**Exercise instructions**
What is needed is an exact transcription of the line with "(3.0 - Swagger)" and all the lines that follow it in the entries below; add nothing else.

**Records for processing**

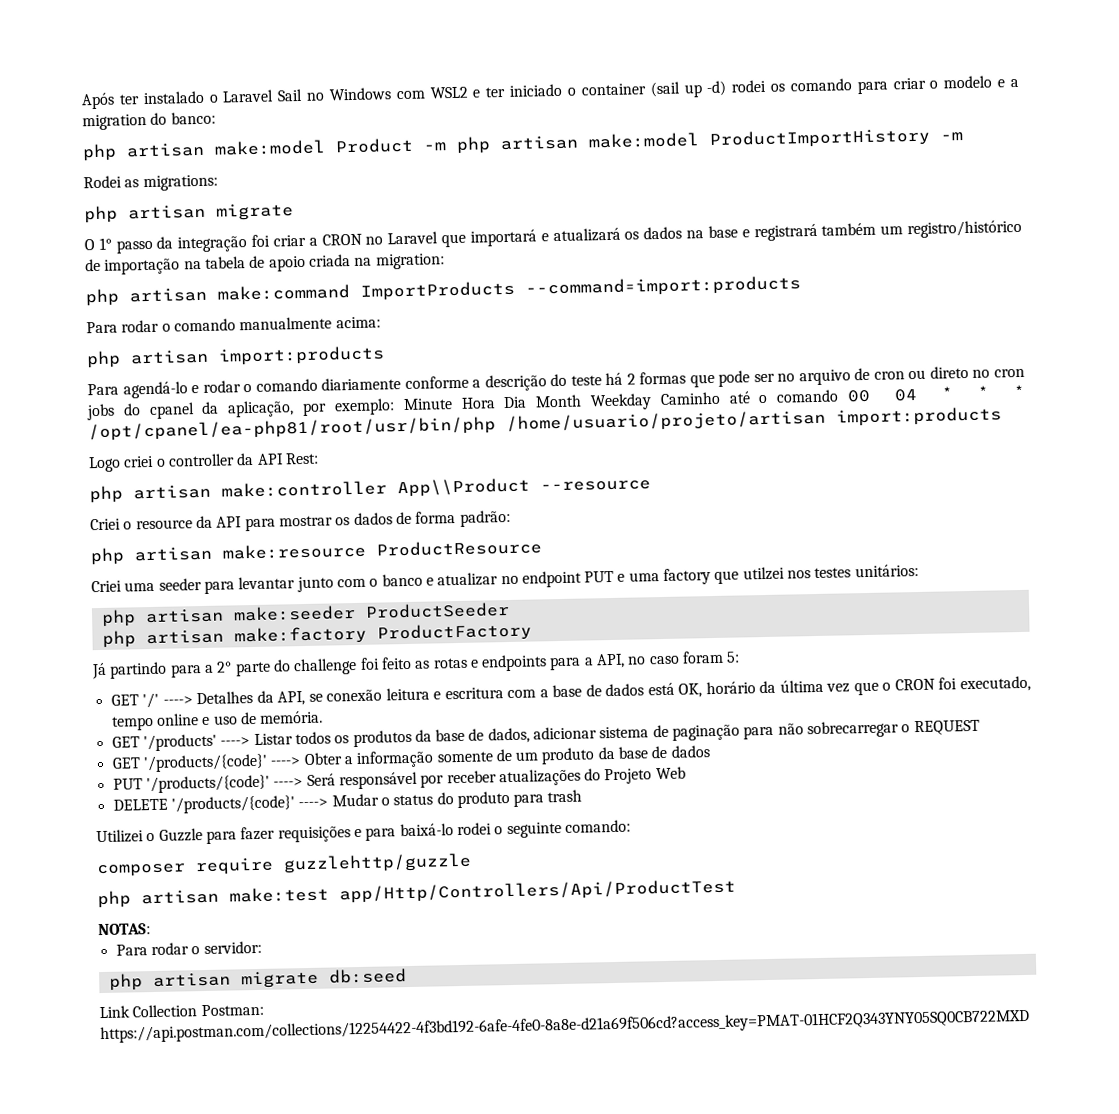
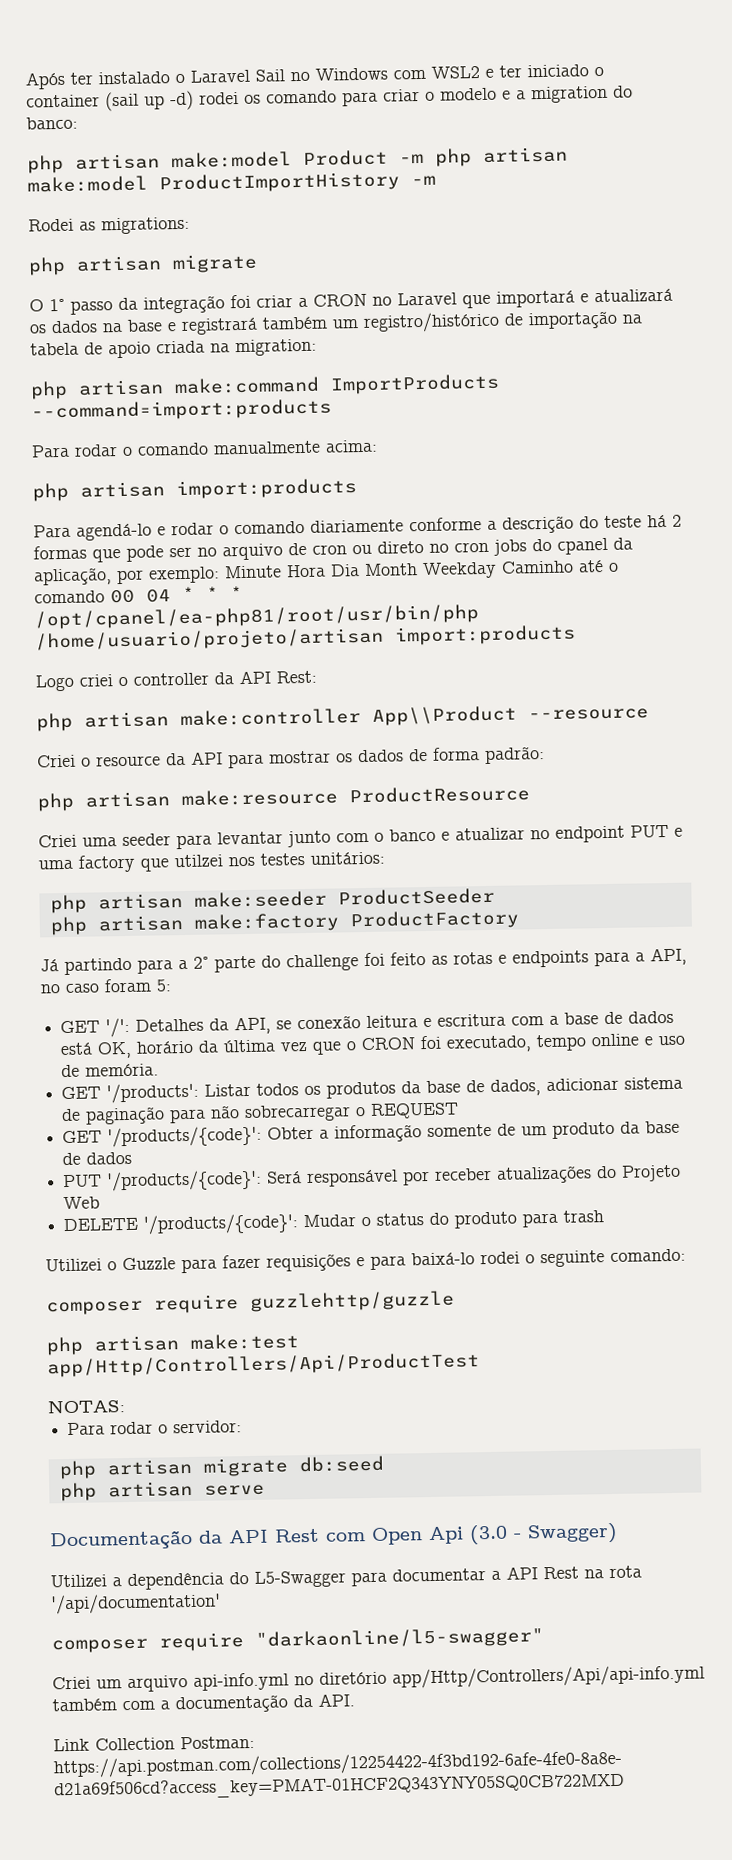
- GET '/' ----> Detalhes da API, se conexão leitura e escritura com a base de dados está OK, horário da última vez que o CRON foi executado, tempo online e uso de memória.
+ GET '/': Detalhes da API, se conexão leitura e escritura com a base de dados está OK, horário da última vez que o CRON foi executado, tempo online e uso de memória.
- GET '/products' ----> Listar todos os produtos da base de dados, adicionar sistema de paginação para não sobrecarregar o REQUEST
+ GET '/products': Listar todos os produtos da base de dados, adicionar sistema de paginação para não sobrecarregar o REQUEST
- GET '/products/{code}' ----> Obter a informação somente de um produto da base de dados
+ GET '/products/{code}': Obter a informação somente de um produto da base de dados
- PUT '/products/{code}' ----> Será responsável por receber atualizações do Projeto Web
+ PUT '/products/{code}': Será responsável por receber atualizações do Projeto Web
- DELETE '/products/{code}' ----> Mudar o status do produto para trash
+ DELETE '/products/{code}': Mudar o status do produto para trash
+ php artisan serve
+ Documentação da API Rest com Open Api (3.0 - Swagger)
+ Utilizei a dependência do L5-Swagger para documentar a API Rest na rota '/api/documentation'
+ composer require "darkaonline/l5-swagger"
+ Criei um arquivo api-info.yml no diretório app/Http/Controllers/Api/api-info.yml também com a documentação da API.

**Answer box**
+ Documentação da API Rest com Open Api (3.0 - Swagger)
+ Utilizei a dependência do L5-Swagger para documentar a API Rest na rota '/api/documentation'
+ composer require "darkaonline/l5-swagger"
+ Criei um arquivo api-info.yml no diretório app/Http/Controllers/Api/api-info.yml também com a documentação da API.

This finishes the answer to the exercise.